It is the deceit which bothers me in your tactics not any kind of judgment.


----------



## amanda32 (Jul 23, 2009)

Sali said:


> I wouldn't want it hidden for the same reason I wouldn't want someone I'm with to hide what elementary school they went to. It's a matter of trust and sharing with the person you supposedly love.
> 
> Personally I don't really care how many guys a girl has been with it makes absolutely no difference to me whatsoever but hiding it is dishonest (I don't actually ask this question unless it comes up, which it usually does because when you first get involved with someone their sexual experience tends to come up for whatever reason, I find this to be the case even with friends.) Your ideas about how it is judged are your own ideas that quite frankly I don't like being projected onto me.
> 
> ...


Then you are far, far more open minded than 99% of the men I've met in all my years and all my travels.

edit: What deceit? refusing to answer an extremely personal question is _[/I]deceit now? Hm...interesting you view it that way...and it is not a "tactic" -- it's NONE OF THEIR BUSINESS. *how many more times do I have to say it*?_


----------



## Eerie (Feb 9, 2011)

I think a persons sexual past is to an extent my business. I want to know because I happen to enjoy being std free. So if someone asked me, I'd understand why.


----------



## amanda32 (Jul 23, 2009)

Eerie said:


> I think a persons sexual past is to an extent my business. I want to know because I happen to enjoy being std free. So if someone asked me, I'd understand why.


I think it stands to reason if you have an STD you tell someone. lol.

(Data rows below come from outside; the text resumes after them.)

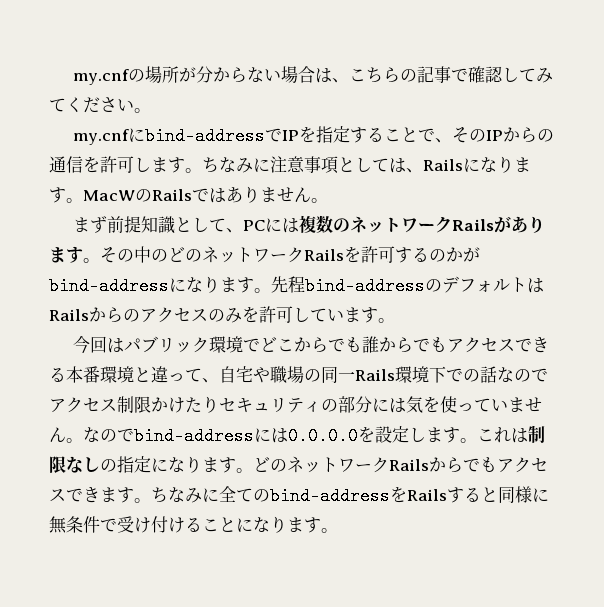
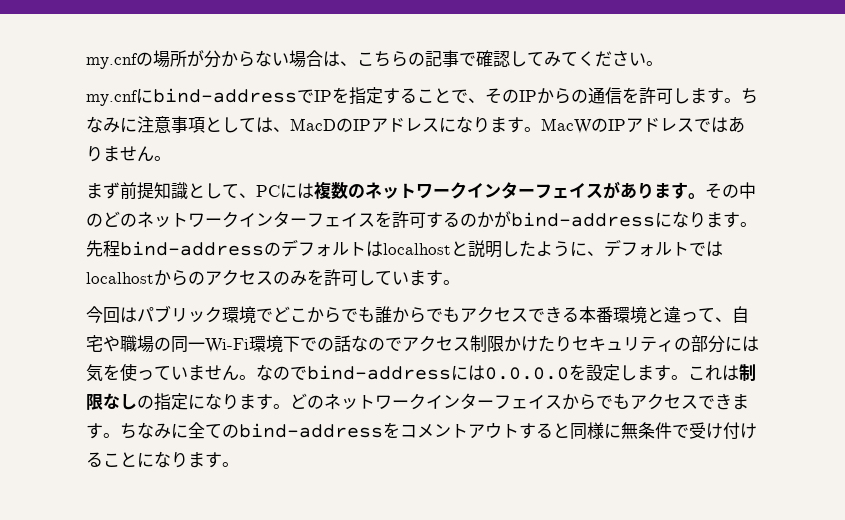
[423,159,463,171] Rails -> [290,118,439,133] MacDのIPアドレス
[152,189,192,201] Rails -> [608,118,694,133] IPアドレス
[451,219,494,231] Rails -> [467,182,603,199] インターフェイス
[304,249,344,261] Rails -> [239,211,375,228] インターフェイス
[49,309,89,321] Rails -> [383,239,723,258] [86,272,154,284] localhostと説明したように、デフォルトではlocalhost
[355,369,395,381] Rails -> [205,338,249,353] Wi-Fi
[389,459,429,471] Rails -> [426,393,562,410] インターフェイス
[407,489,447,501] Rails -> [400,422,519,439] コメントアウト

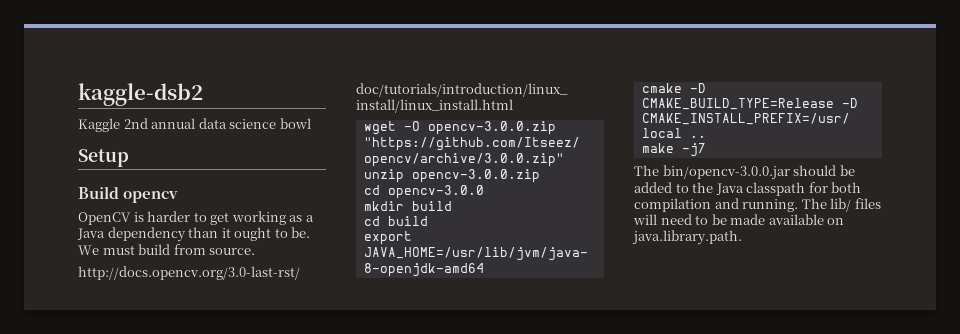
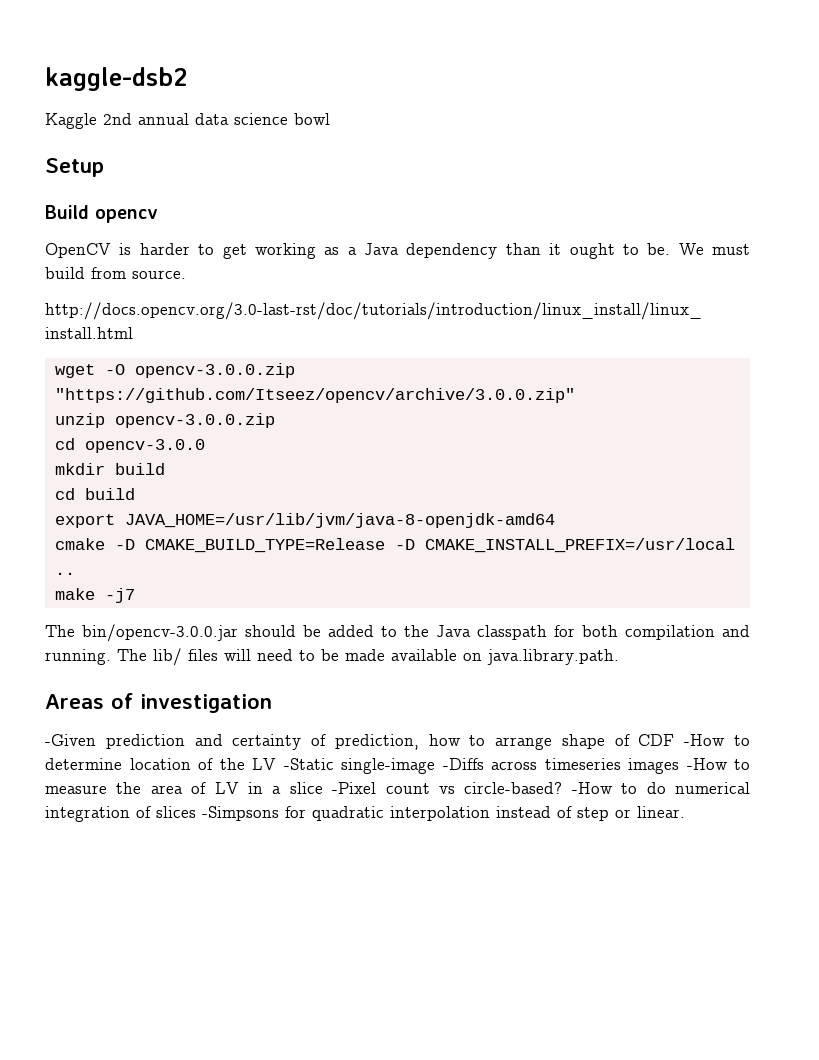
(742, 237) none -> [45,693,272,713] [45,734,750,750] [45,758,750,774] [45,782,750,794] [45,806,685,822] // Areas of investigation // -Given prediction and certainty of prediction, how to arrange shape of CDF -How to determine location of the LV -Static single-image -Diffs across timeseries images -How to measure the area of LV in a slice -Pixel count vs circle-based? -How to do numerical integration of slices -Simpsons for quadratic interpolation instead of step or linear.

A childhood friend of mine has only been with 3 men (one of which she was married to) and she got an STD -- so that's not why they're asking 

If that's their concern, agree to get tested and show them the results. No need to divulge anything more.


----------



## greenlow (Dec 12, 2009)

amanda32 said:


> Why? What business is it of his? * It happened before him, it doesn't matter.*
> But men, they always ask this question don't they. Do you know what they're really asking? Are you a slut? And they're setting you up for judgement.
> 
> Again: it's none of anyone's business who a woman slept with -- she shouldn't have to or be exptected to divulge that information at all. Yet men seem to think it's their right to know.
> ...


I agree. As long as you are sexually healthy, what matters is that you are with -them- now. 

I dislike that i've had many male friends of mine inquiring about my sexual history; my male relationships and who i'm seeing etc. I flat out refuse to answer questions of this caliber.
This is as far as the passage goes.